■ **WHAT IS NEEDED**
Only one stretch of the data is wanted: the line containing "same repository, there", the line containing "1. Make sure", and every line between them, copied exactly.

===== EXTRACTED ENTRIES =====

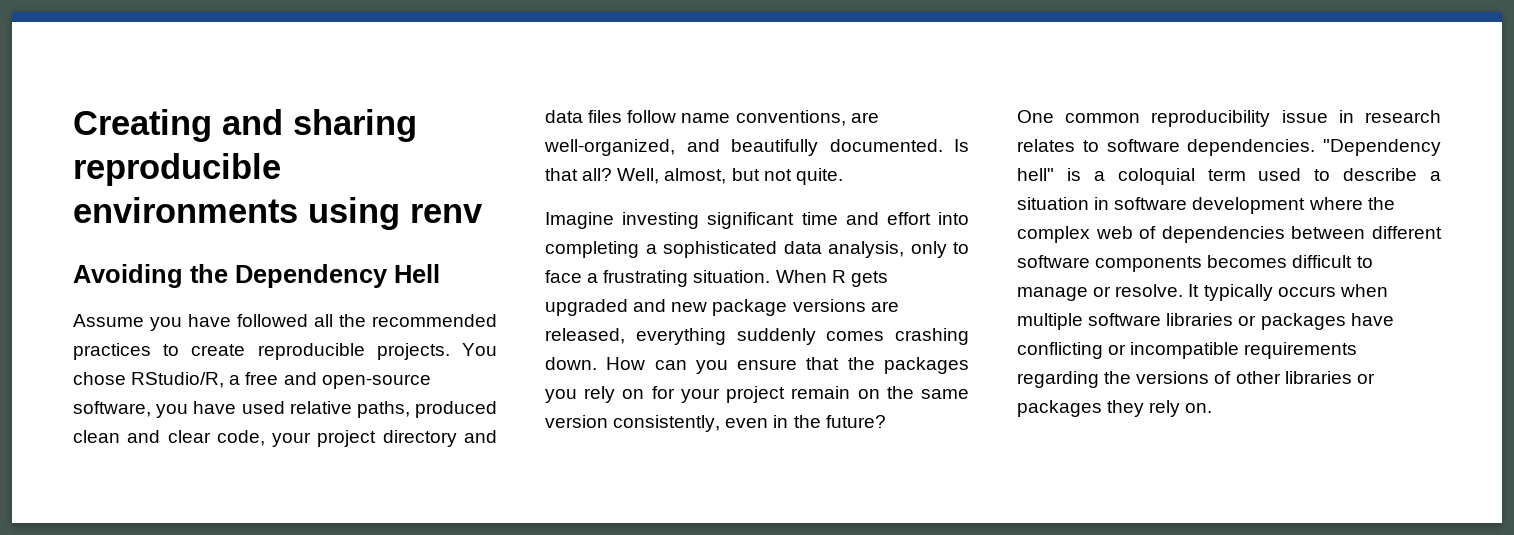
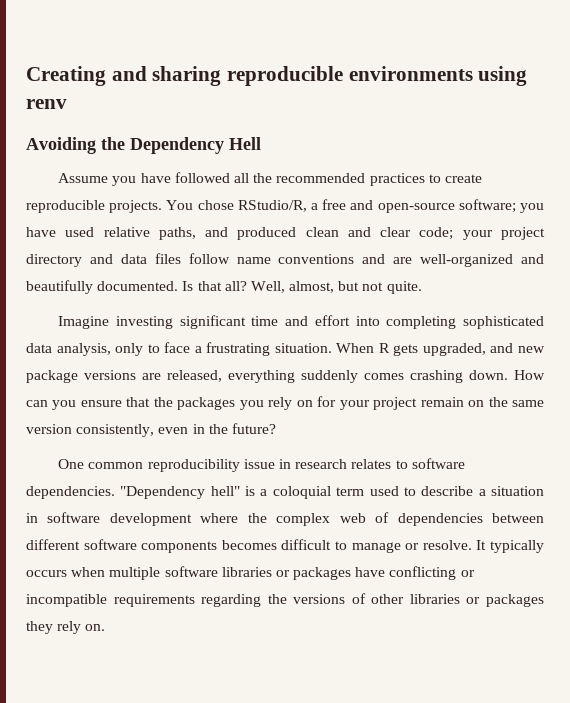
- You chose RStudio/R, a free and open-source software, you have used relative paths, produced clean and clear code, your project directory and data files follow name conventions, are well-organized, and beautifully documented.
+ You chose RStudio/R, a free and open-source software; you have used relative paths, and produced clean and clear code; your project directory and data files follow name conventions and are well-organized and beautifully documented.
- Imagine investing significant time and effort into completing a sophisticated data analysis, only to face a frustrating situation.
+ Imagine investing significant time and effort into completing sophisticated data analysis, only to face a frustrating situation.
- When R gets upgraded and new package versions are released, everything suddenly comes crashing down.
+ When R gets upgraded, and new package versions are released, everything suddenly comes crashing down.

=====
===== EXTRACTED ENTRIES =====

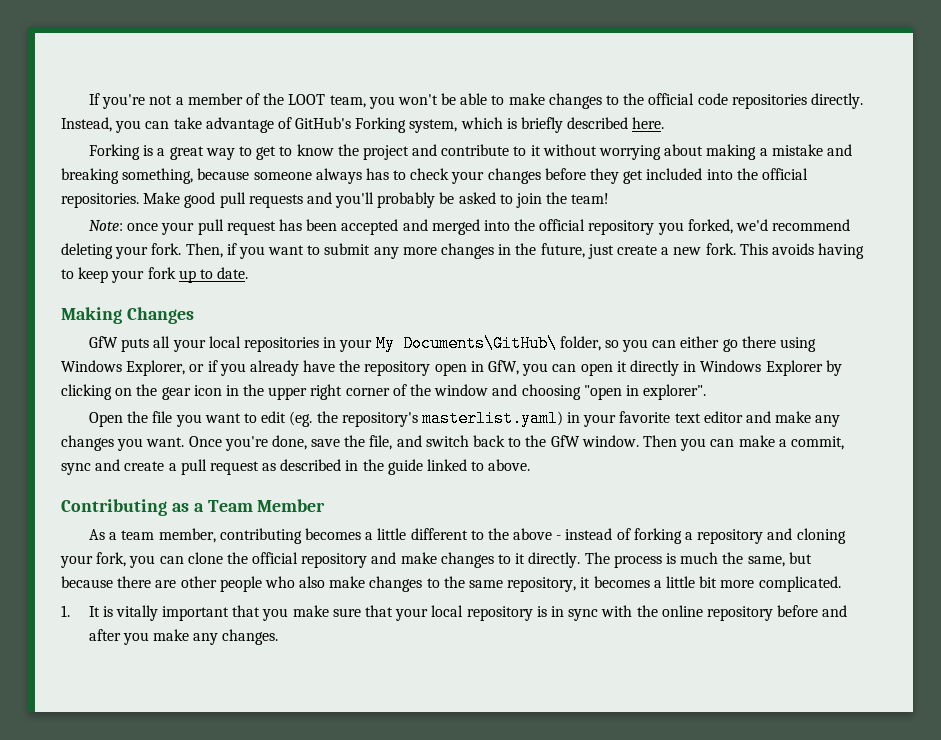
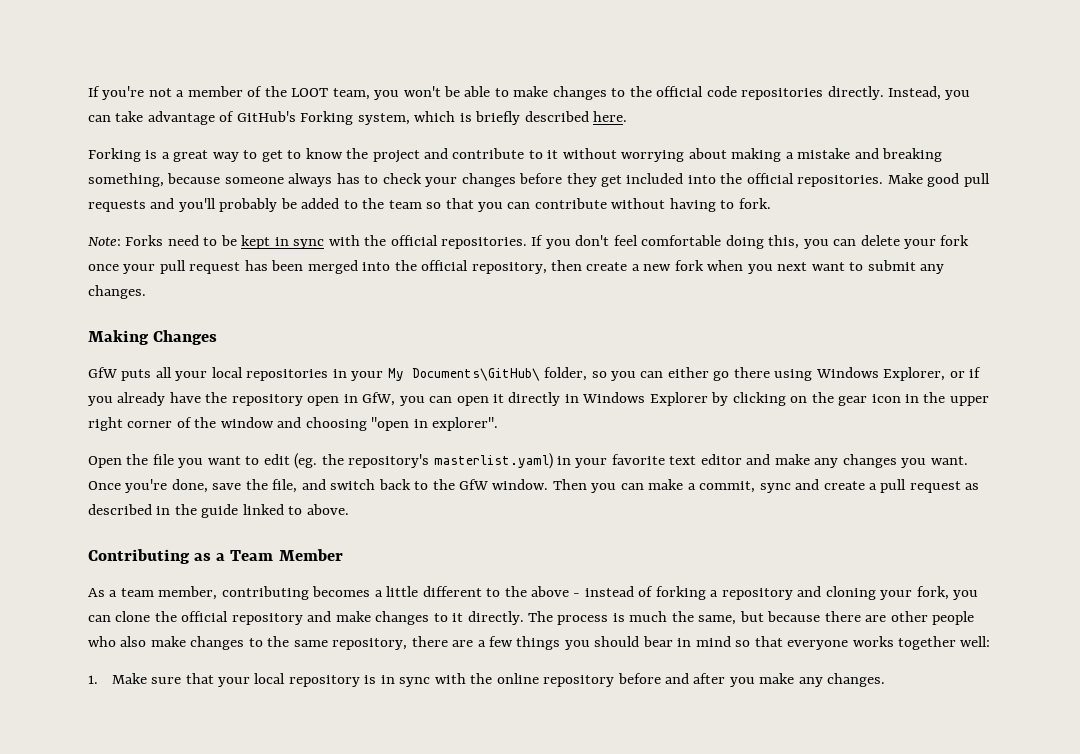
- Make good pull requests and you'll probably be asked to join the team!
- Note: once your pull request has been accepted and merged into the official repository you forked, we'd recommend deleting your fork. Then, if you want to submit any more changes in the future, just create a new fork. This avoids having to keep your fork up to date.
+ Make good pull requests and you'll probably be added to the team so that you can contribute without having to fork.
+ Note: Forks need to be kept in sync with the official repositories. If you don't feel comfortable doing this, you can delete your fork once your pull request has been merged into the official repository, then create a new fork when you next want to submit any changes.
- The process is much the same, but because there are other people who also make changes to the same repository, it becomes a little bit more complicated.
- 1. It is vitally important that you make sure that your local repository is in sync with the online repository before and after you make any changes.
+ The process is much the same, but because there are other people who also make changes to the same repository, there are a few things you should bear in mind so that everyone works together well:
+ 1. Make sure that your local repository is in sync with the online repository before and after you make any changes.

=====

■ **OUTPUT FOR THIS EXERCISE**
+ The process is much the same, but because there are other people who also make changes to the same repository, there are a few things you should bear in mind so that everyone works together well:
+ 1. Make sure that your local repository is in sync with the online repository before and after you make any changes.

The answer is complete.